394. Management of a multi-year MDR Acinetobacter baumannii outbreak in the ICU setting
Session: Poster Abstract Session: Gram Negative Infection - Epidemiology and Prevention
Friday, October 21, 2011
Room: Poster Hall B1
  • 394_MichelleKaiser.pdf (464.4 kB)
  • Background: Multi-drug resistant Acinetobacter baumannii (MDR AB) can become endemic in the critical care setting, despite traditional infection control interventions. We describe an outbreak of MDR AB in a 651 bed academic medical center associated with three contiguous critical care units. The outbreak ended by combining enhanced infection control interventions, routine point prevalence surveillance, and vaporized hydrogen peroxide (VHP) room decontamination. Methods: Cases were classified as hospital-acquired if the culture was collected >48 hours after admission. Traditional infection control measures were emphasized. Bi-monthly point prevalence cultures (perianal, sputum, wound) began in February, 2008. VHP room decontamination began in January, 2010. Results: In 2005, an increase in MDR AB was identified in three critical care units that have had episodic outbreaks in the past. The incidence rate in these three units rose from 0.44 per 1,000 patient days (PD) in 2004 to 1.12 in 2005. Infection control practices were reinforced, including: hand hygiene, use of contact precautions, and enhanced disinfection of patient equipment and high-touch surfaces. Rates for these units remained above base line levels from 2005 2007 (1.12, 1.98, and 1.64 respectively) despite infection control interventions. In 2008, surveillance culturing began and the incidence rate fell to 0.43 in 2008 and 0.71 in 2009. When VHP was implemented in 2010, patient rooms in the outbreak units were prioritized, 23 (65.71%) were treated in the first month and all rooms in the outbreak units underwent VHP at least once in the first six months of implementation. After implementation of VHP, the rate fell to 0.09 in 2010. Since VHP use began, there has been only one new case of MDR AB in 16 months associated with the affected units. Conclusion: At its conclusion, this outbreak involved 121 patients, 93 (76.86%) were associated with the outbreak units. Traditional infection control interventions alone were not successful. Use of point prevalence surveillance reduced the incidence but the implementation of VHP room decontamination was necessary to resolve the outbreak.

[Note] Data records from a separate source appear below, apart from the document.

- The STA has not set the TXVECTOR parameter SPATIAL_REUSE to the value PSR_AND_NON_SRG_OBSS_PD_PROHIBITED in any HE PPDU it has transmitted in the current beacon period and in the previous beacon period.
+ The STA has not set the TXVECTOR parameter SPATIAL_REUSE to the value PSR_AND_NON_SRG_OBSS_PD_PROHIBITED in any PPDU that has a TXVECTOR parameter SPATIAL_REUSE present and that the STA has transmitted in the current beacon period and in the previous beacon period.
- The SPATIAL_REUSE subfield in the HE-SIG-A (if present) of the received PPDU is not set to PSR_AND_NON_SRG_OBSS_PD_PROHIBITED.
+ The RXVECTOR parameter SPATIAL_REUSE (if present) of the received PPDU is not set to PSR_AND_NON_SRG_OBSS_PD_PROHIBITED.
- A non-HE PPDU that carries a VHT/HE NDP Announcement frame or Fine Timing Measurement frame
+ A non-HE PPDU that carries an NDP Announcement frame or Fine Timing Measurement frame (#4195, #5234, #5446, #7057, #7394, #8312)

    Subject Category: N. Hospital-acquired and surgical infections, infection control, and health outcomes including general public health and health services research

    Michelle Kaiser, CIC1, Sarah Elmendorf, MD1, Donna Kent, RN, CIC2, Ann Evans, BS MT (ASCP)3, Susan M. Harrington, PhD3 and Dennis McKenna, MD4, (1)Epidemiology, Albany Medical Center, Albany , NY, (2)Epidemiology, Albany Medical Center, Albany, NY, (3)Microbiology, Albany Medical Center, Albany, NY, (4)Medical Affairs, Albany Medical Center, Albany, NY


    M. Kaiser, None

    S. Elmendorf, None

    D. Kent, None

    A. Evans, None

    S. M. Harrington, CHROMagar Corporation: Collaborator, conference attendance

    D. McKenna, None

    Findings in the abstracts are embargoed until 12:01 a.m. EST Thursday, Oct. 20 with the exception of research findings presented at IDSA press conferences.